O alvo principal da investigação é o diretor-presidente, que atualmente se encontra fora do Brasil. Além dele, outros diretores também estão sendo investigados por possíveis crimes financeiros, incluindo gestão fraudulenta e desvio de recursos. O Rioprevidência, responsável pela gestão de aposentadorias de mais de 235 mil servidores estaduais, enfrenta sérias consequências, já que a operação revela um esquema complexo envolvendo investimentos de alto risco e possíveis irregularidades no processo de credenciamento do banco emissor dos títulos.

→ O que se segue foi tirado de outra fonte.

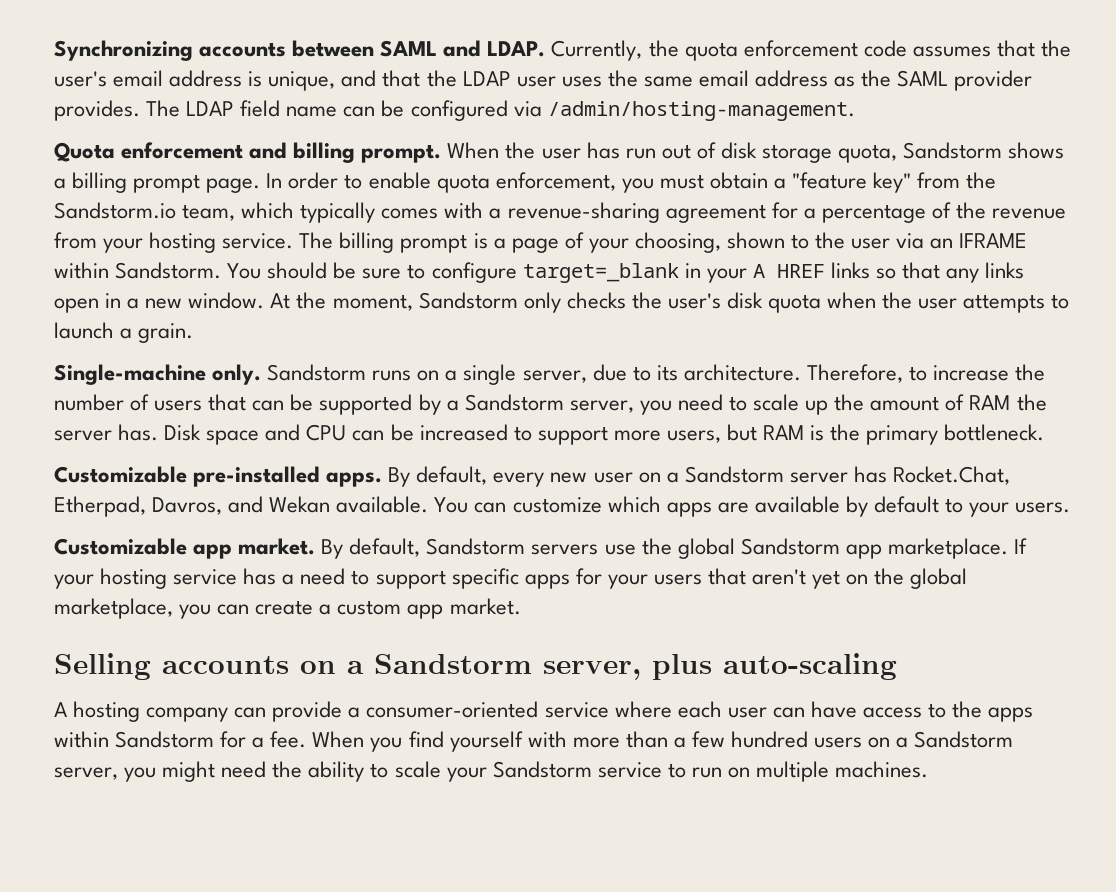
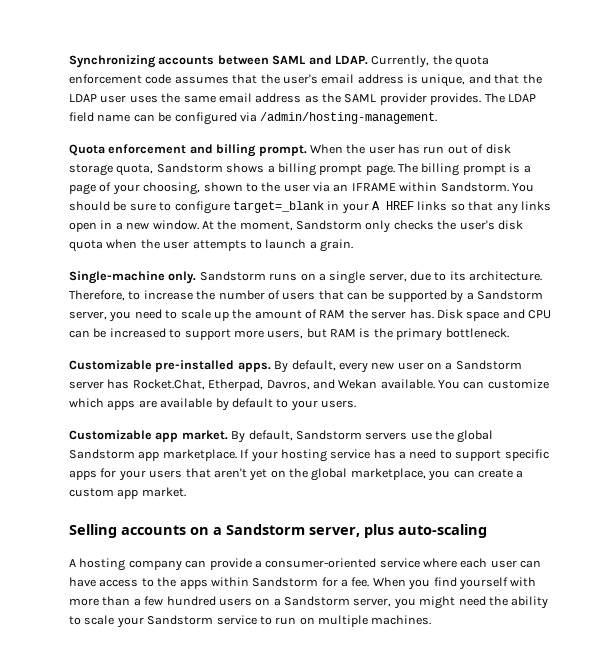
- In order to enable quota enforcement, you must obtain a "feature key" from the Sandstorm.io team, which typically comes with a revenue-sharing agreement for a percentage of the revenue from your hosting service.

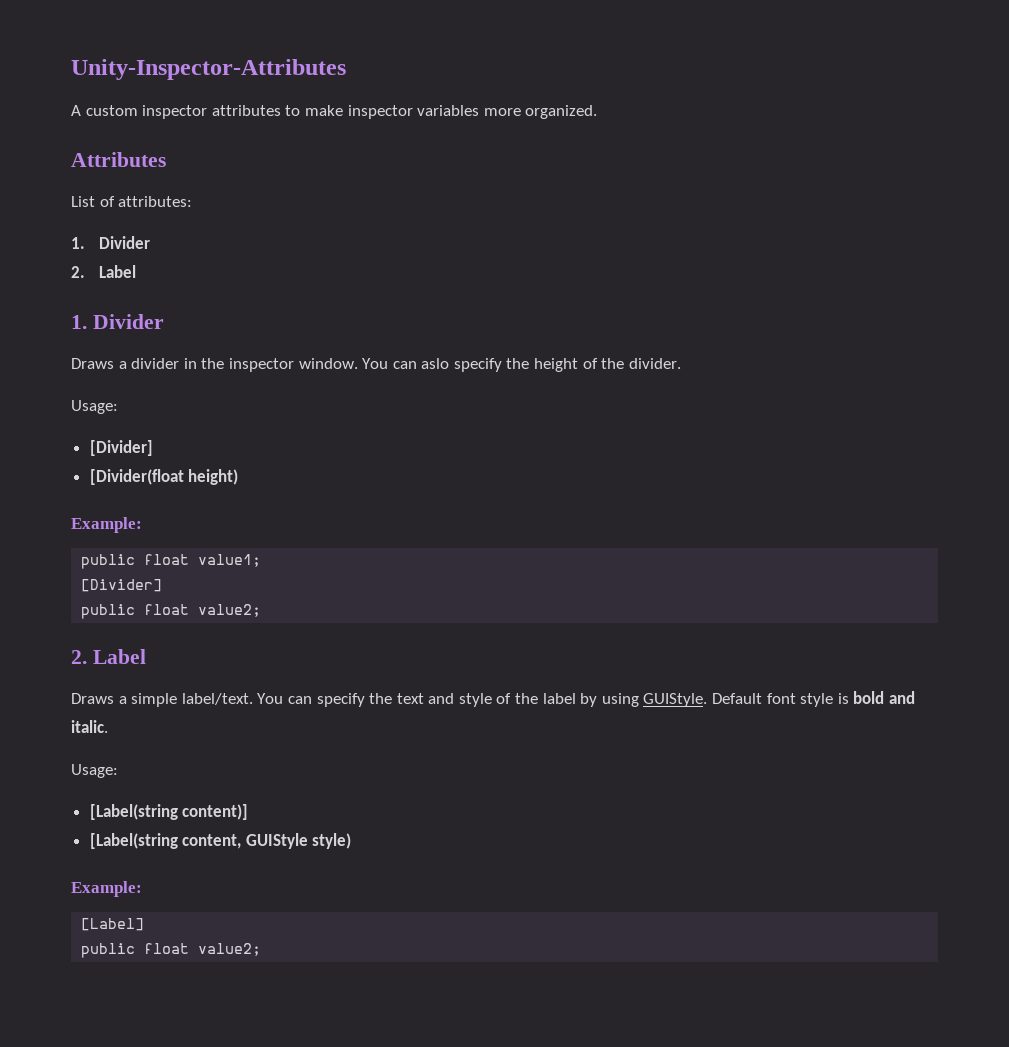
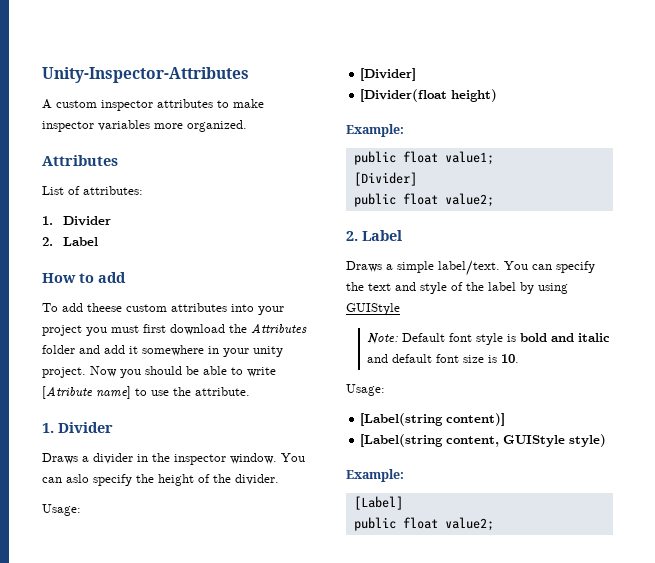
+ How to add
+ To add theese custom attributes into your project you must first download the Attributes folder and add it somewhere in your unity project. Now you should be able to write [Atribute name] to use the attribute.
- You can specify the text and style of the label by using GUIStyle. Default font style is bold and italic.
+ You can specify the text and style of the label by using GUIStyle
+ Note: Default font style is bold and italic and default font size is 10.

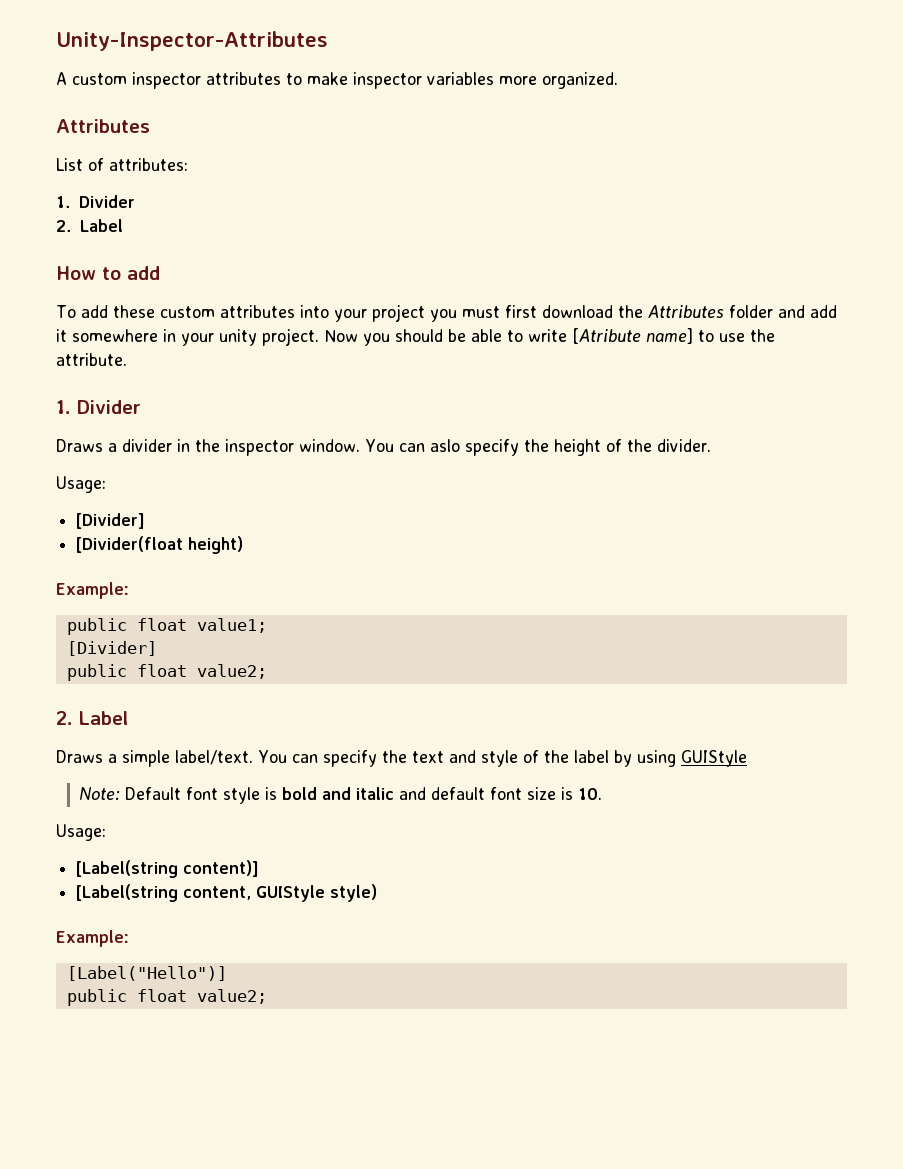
- To add theese custom attributes into your project you must first download the Attributes folder and add it somewhere in your unity project.
+ To add these custom attributes into your project you must first download the Attributes folder and add it somewhere in your unity project.
- [Label]
+ [Label("Hello")]

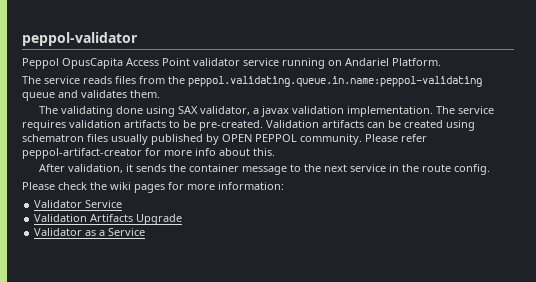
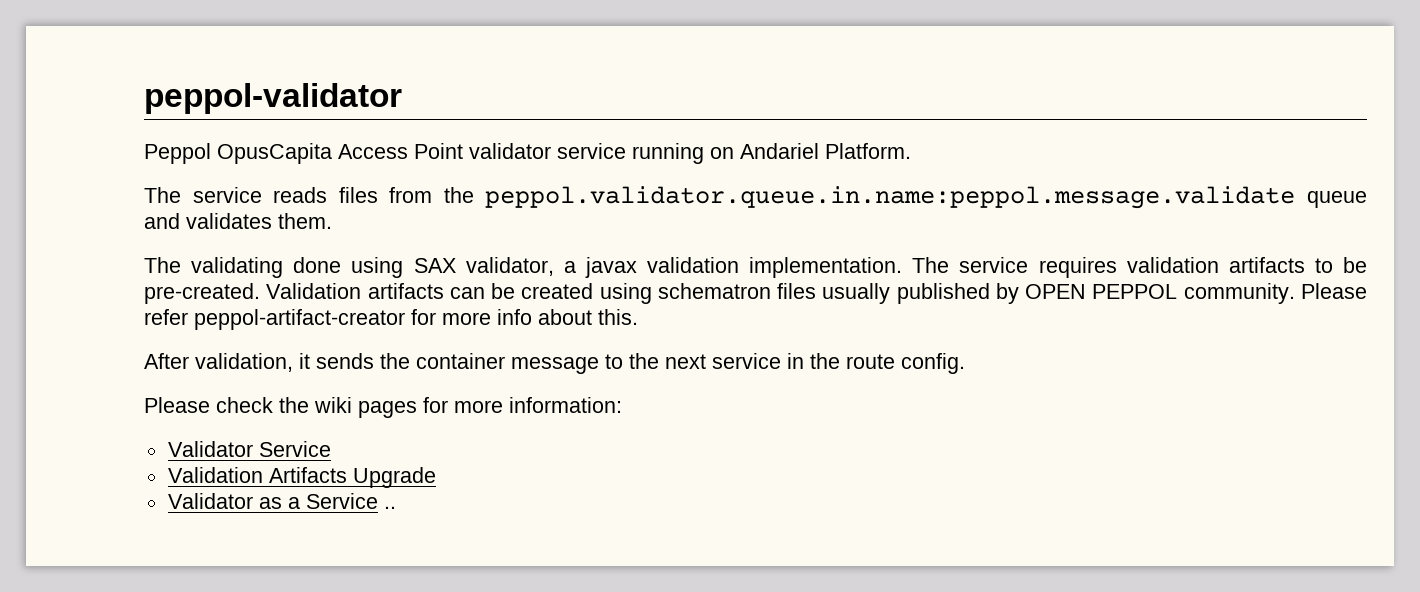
- The service reads files from the peppol.validating.queue.in.name:peppol-validating queue and validates them.
+ The service reads files from the peppol.validator.queue.in.name:peppol.message.validate queue and validates them.
- Validator as a Service
+ Validator as a Service ..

As implicações da operação são significativas, com o Tribunal de Contas do Estado levantando preocupações sobre a velocidade das nomeações e os investimentos realizados após as mudanças na gestão do Rioprevidência. A crise do Banco Master, que culminou em sua liquidação, destaca a vulnerabilidade dos fundos previdenciários em relação a operações financeiras arriscadas. A continuidade das investigações poderá revelar mais detalhes sobre a administração do fundo e suas consequências para os servidores estaduais.